During his last week in office, Boris Johnson has been talking about his record in government – highlighting policies on police recruitment and broadband.

He became prime minister and won a landslide victory in 2019 and made a series of pledges to voters. Delivering on them was made harder by the Covid pandemic, but how did he get on?

Pledge: 20,000 more police

The Conservatives promised this for England and Wales by March 2023.

Latest figures, up to 30 June 2022, show an extra 13,790 police officers recruited. That means the government is two-thirds of the way there with one year to go.

Chart showing numbers of police officers in England and Wales

Chart showing numbers of police officers in England and Wales

But that rise still hasn’t made up for police numbers falling by 20,545 between March 2010 and March 2019 – under Conservative-led governments.

Pledge: 50,000 more nurses and 6,000 more GPs

The Conservatives promised this for England by March 2025.

Latest figures show 319,846 full-time equivalent NHS nurses and health visitors in May 2022. That is up 23,753 since December 2019, leaving 26,247 posts to fill.
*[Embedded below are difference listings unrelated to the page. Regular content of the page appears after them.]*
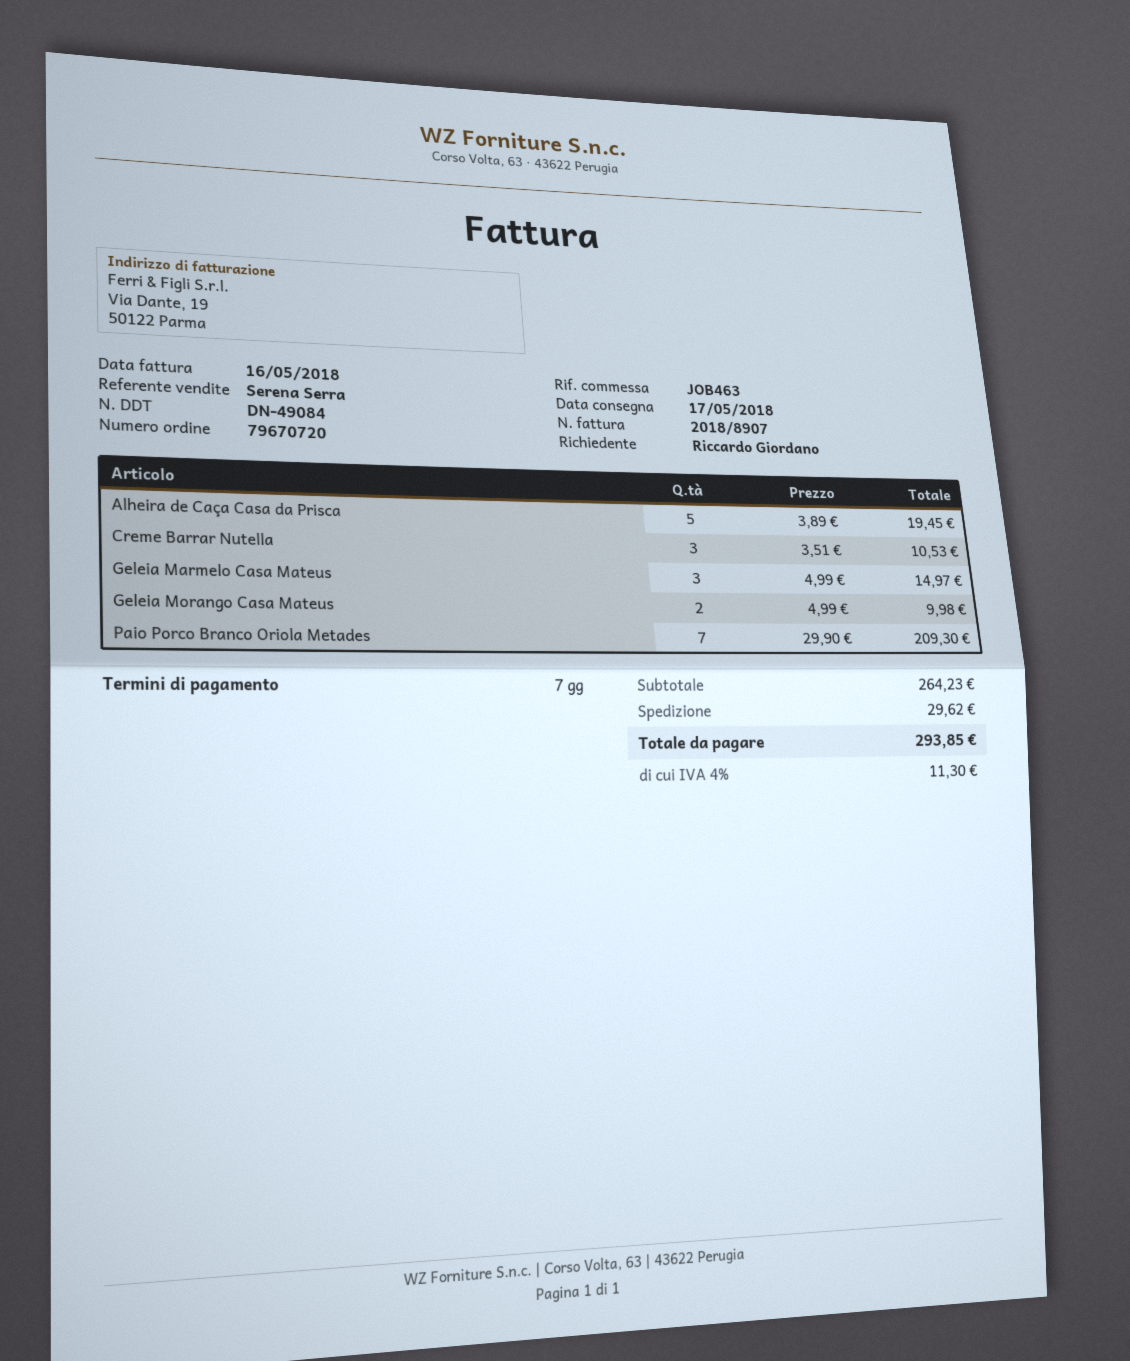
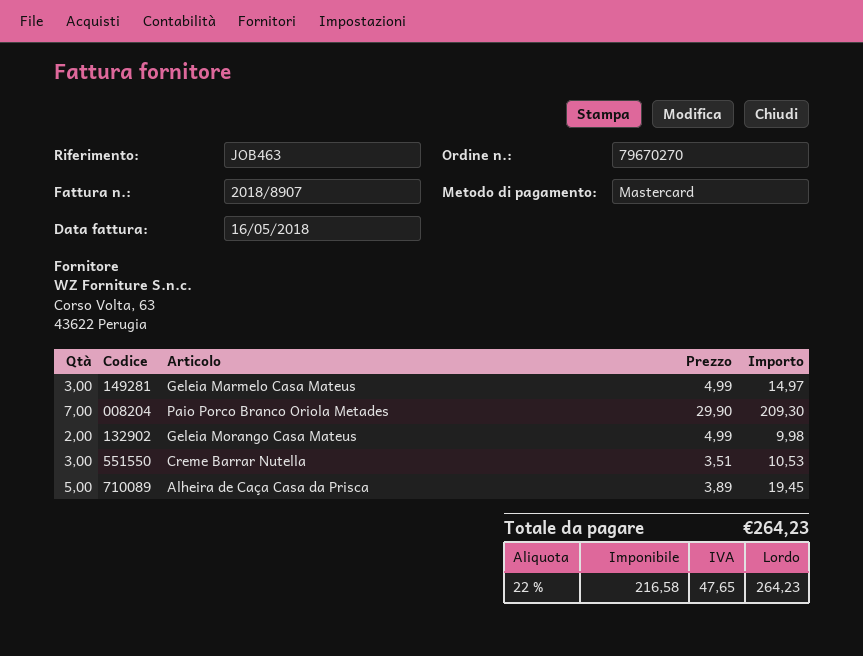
order number: 79670720 -> 79670270
shipping: 29.62 -> none
tax: 4% = 11.30 -> 22% = 47.65
total: 293.85 -> 264.23

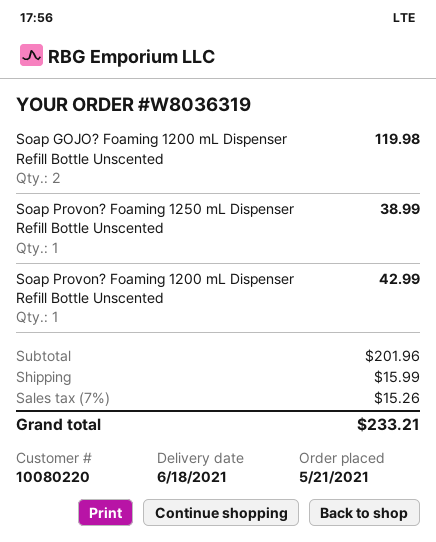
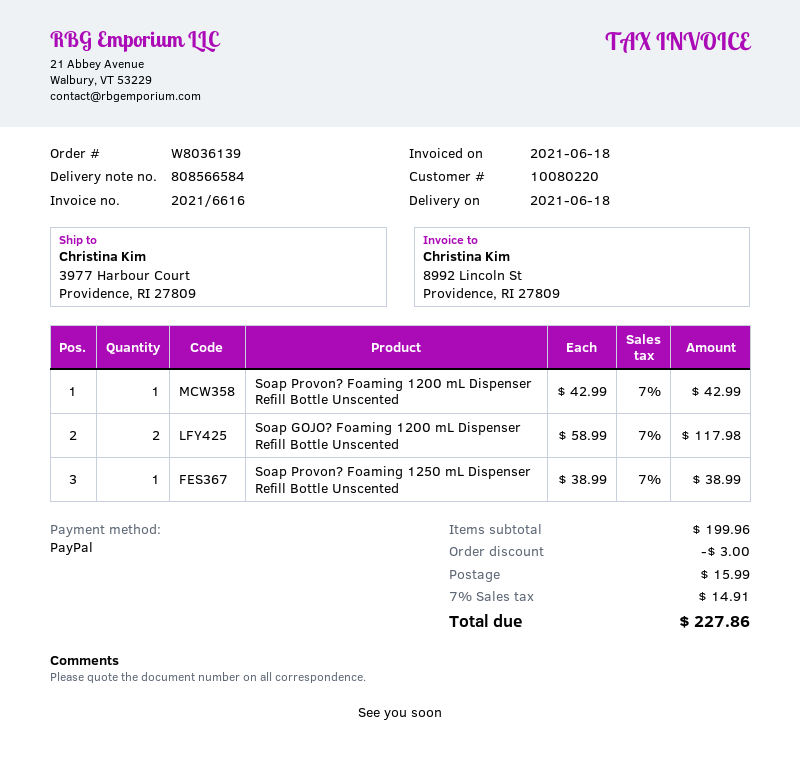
order number: W8036319 -> W8036139
Soap GOJO? Foaming 1200 mL Dispenser Refill Bottle Unscented: 2 for 119.98 -> 2 for 117.98
subtotal: 201.96 -> 199.96
discount: none -> 3.00
tax: 7% = 15.26 -> 7% = 14.91
total: 233.21 -> 227.86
Chart showing nurse numbers in England

Chart showing nurse numbers in England

On GPs, there were 35,257 full-time equivalents in post in July 2022. That’s up by just 738 since the end of December 2019.

If you exclude locums (doctors who temporarily fill a rota gap) and trainees, GP numbers have actually decreased by 314 since December 2019.

In November 2021, the then Health Secretary Sajid Javid said: “I’m not going to pretend we’re on track when we’re not.”

Pledge: Build 40 new hospitals

This 2019 pledge was to be met “over the next 10 years”.

In August 2021, the government came up with several definitions for what it said constituted a “new” hospital:

  • A whole new hospital on a new site or current NHS land

  • A major new clinical building on an existing site or a new wing of an existing hospital

  • A major refurbishment and alteration of all but building frame or main structure

In December 2021, analysis by BBC Reality Check found that of the 40 hospital projects announced by the government:

  • 22 were rebuilding projects

  • 12 were new wings within existing hospitals

  • three involved rebuilding non-urgent care hospitals

  • three were entirely new hospitals

Boris Johnson and Sajid Javid visiting site of new Children's hospital at Leeds General Infirmary in October 2021

Boris Johnson and Sajid Javid visiting site of new Children’s hospital at Leeds General Infirmary in October 2021

When asked for an update, on 7 June 2022, a Department of Health spokesperson told us that one of the 40 hospitals “opened for patients last year and a further six are under construction”.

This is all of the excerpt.